If you lock your watch for a period of time, say 30 seconds, then for a site with a high volume of traffic, the 30-second cumulative number of access processes/threads, database links, and open files may not only crash your Web service, but may also cause your entire server to hang up immediately.

So, if you have a big deal, you must split it, using the LIMIT Oracle (rownum), SQL Server (top) condition is a good method. Here is an example of MySQL:


while (1) {

Only 1000 at a time.

mysql_query ("Delete from logs where log_date <= ' 2012-11-01 ' limit 1000");

if (mysql_affected_rows () = = 0) {

Delete Complete, exit!
Break
}

Each time a pause is paused, the table is freed for other processes/threads to access.
Usleep (50000)

}

Reference Link: http://database.51cto.com/art/201407/445934.htm

This article Qi is also not fully integrated, I hope we can help.

Good night.

statement Optimization of SQL optimization

Contact Us

The content source of this page is from Internet, which doesn't represent Alibaba Cloud's opinion; products and services mentioned on that page don't have any relationship with Alibaba Cloud. If the content of the page makes you feel confusing, please write us an email, we will handle the problem within 5 days after receiving your email.

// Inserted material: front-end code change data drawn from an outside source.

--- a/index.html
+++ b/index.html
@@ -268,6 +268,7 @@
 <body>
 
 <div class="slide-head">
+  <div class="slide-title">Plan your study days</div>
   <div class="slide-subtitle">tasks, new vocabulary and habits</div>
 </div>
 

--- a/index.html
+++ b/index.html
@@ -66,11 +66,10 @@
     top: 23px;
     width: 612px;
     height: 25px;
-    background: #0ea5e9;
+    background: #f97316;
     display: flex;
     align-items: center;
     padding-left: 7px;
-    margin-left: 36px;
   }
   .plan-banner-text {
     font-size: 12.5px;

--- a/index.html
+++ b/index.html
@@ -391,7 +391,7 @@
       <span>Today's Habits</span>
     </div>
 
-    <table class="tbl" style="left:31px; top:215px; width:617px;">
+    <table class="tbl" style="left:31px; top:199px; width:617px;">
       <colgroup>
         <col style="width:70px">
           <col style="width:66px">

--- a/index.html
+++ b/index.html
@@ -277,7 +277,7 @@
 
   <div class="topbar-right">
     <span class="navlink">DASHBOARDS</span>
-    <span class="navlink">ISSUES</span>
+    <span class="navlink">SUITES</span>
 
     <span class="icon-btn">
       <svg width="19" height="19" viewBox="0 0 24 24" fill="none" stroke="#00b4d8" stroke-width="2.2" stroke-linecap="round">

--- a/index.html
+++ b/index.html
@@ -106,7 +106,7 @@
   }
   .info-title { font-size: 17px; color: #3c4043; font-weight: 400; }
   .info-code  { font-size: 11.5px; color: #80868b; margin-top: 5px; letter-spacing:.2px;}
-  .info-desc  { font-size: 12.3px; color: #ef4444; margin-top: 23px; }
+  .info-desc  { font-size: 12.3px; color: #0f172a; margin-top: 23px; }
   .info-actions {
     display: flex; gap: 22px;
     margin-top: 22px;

If you find any instances of plagiarism from the community, please send an email to: info-contact@alibabacloud.com and provide relevant evidence. A staff member will contact you within 5 working days.

A Free Trial That Lets You Build Big!

Start building with 50+ products and up to 12 months usage for Elastic Compute Service

  • Sales Support

    1 on 1 presale consultation

  • After-Sales Support

    24/7 Technical Support 6 Free Tickets per Quarter Faster Response

  • Alibaba Cloud offers highly flexible support services tailored to meet your exact needs.